The first scream wasn't his.

Alex knew that immediately.

It tore through his head without warning—raw, wet, animal. His body reacted before his mind did. Muscles locked. Breath hitched. His hand snapped up defensively, blade half-drawn before he realized where he was.

The training yard.

Dirt under his boots. Morning fog clinging low to the ground. A cracked wooden post in front of him.

Silence.

Alex swallowed, forcing his heart to slow.

"…System," he said quietly.

{No hostile entities detected.}

Figures.

He exhaled and resumed his drills.

Simple movements. Knife transitions. Footwork. Nothing complex. Nothing that should trigger anything.

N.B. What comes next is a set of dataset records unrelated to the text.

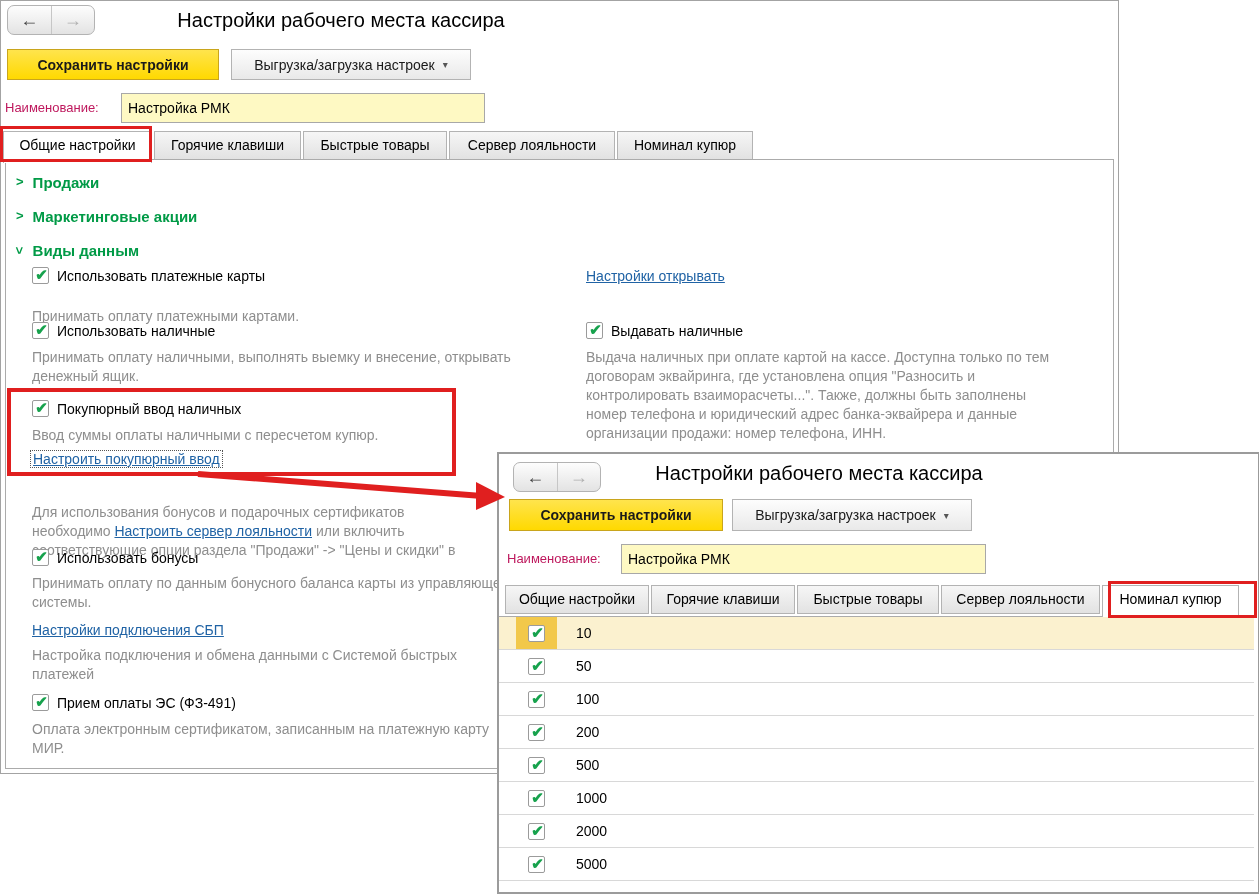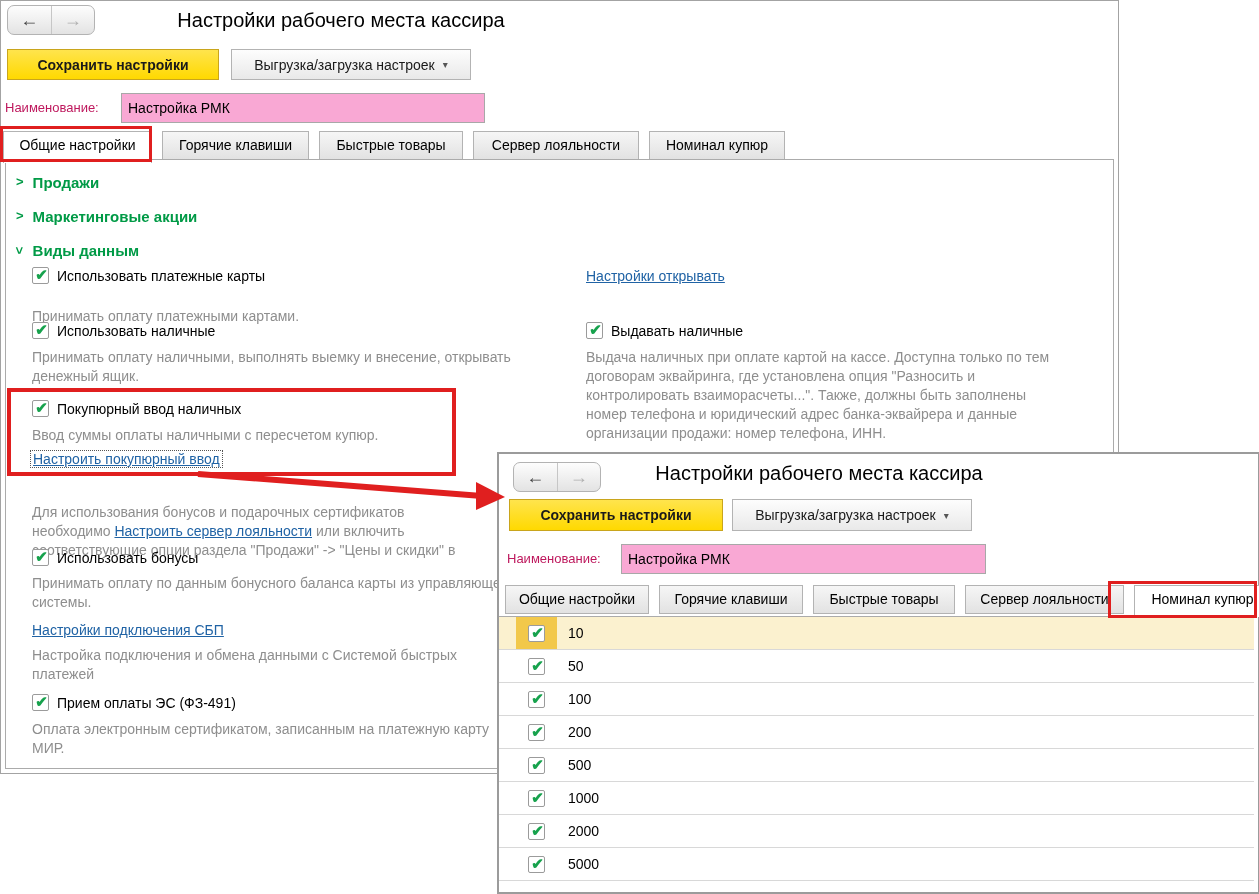"Настройка РМК" .txt-input { background: #f9a8d4 -> #fef9c3 }
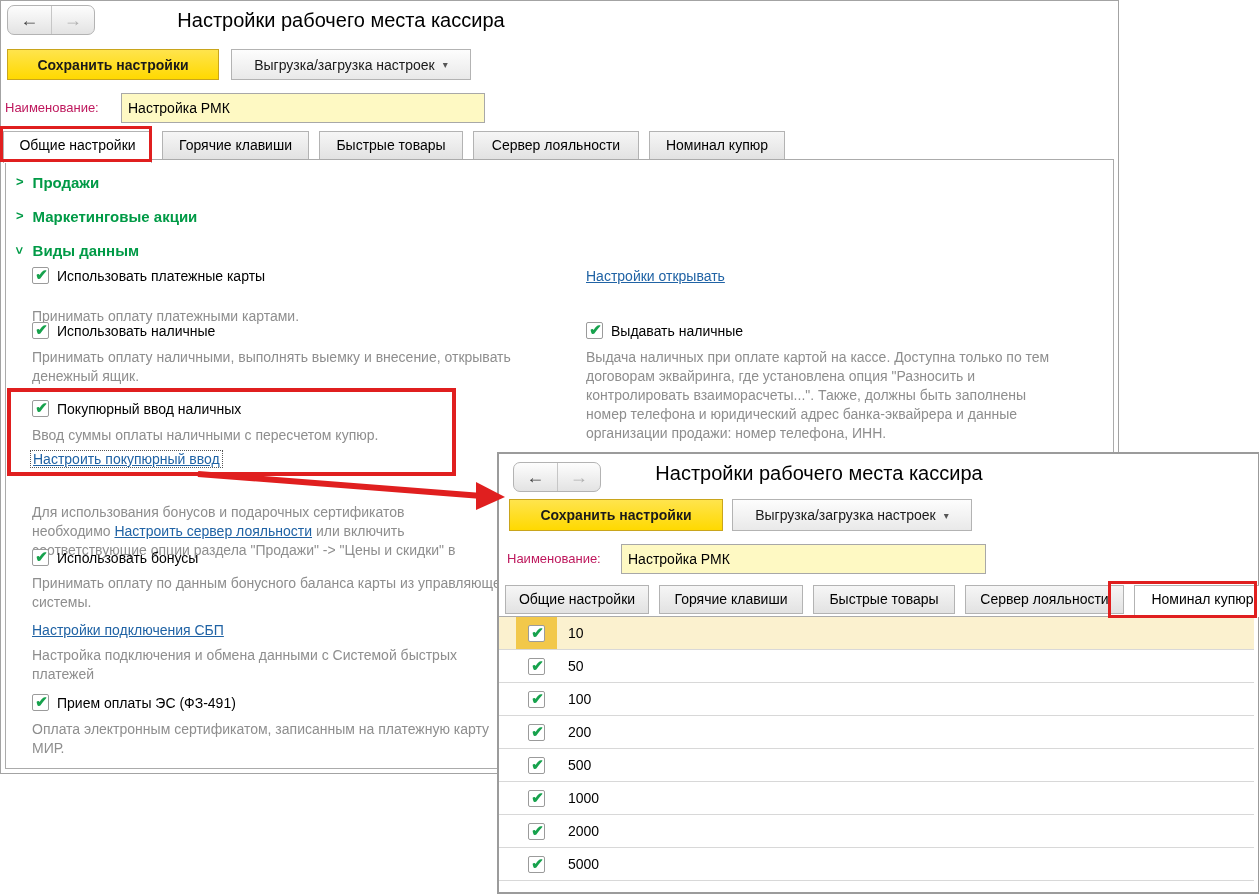"Общие настройки" .tab { margin-right: 10px -> 2px }
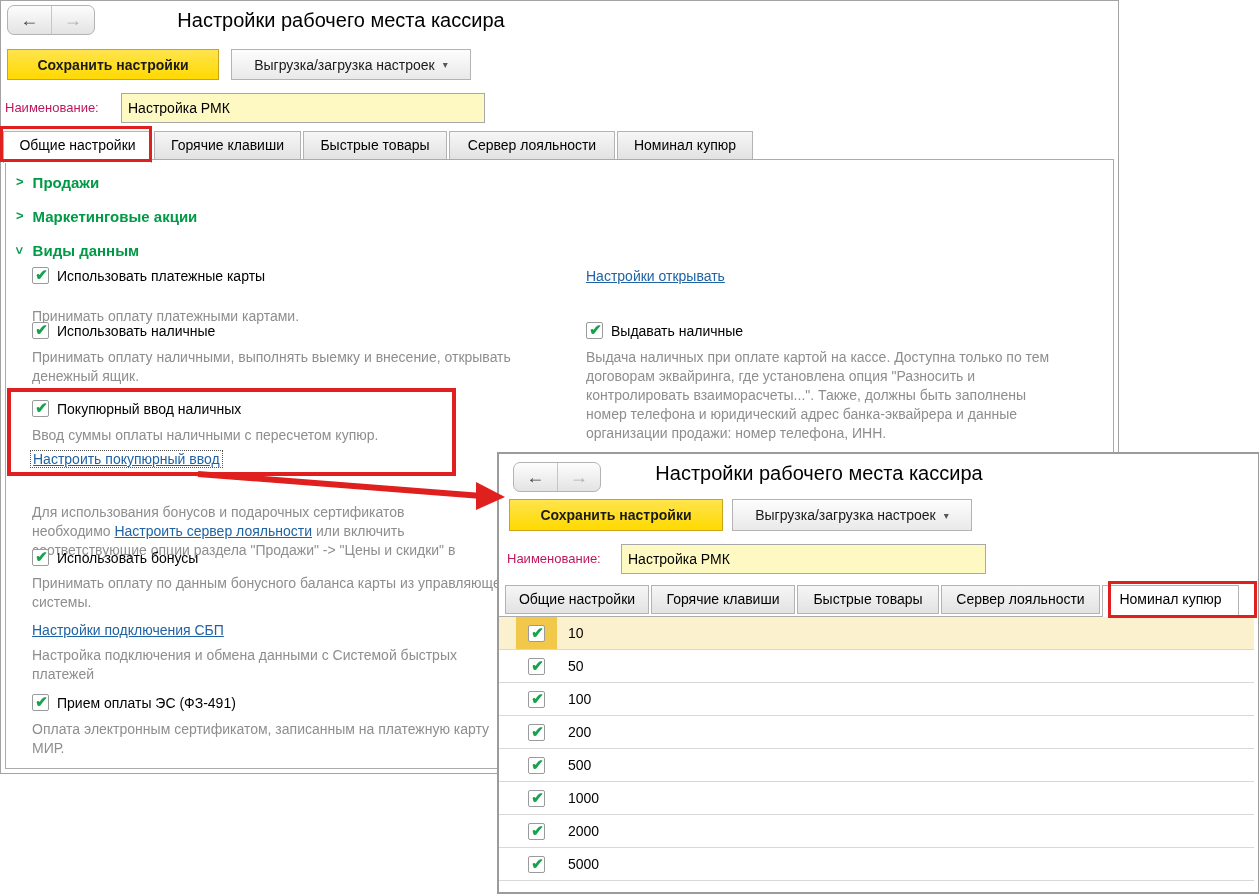"10" .lval { margin-left: 11px -> 19px }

The second it happened again—

Cold.

Metal biting into his wrists.

Not imagined. Remembered.

His knees buckled.

Alex dropped to one knee, breath ripping out of him as if something had punched his lungs from the inside. His vision tunneled.

Chains.

Not the tattooed ones.

Real ones.

Cold iron bands locked around his arms, humming faintly with mana suppression. His body knew the sensation—knew exactly how much pressure before skin broke, how the metal leeched warmth, how it hurt without leaving visible wounds.

Alex gagged.

"—Stop—!"

The voice wasn't his.

Too high. Too desperate.

Someone else screaming through his throat.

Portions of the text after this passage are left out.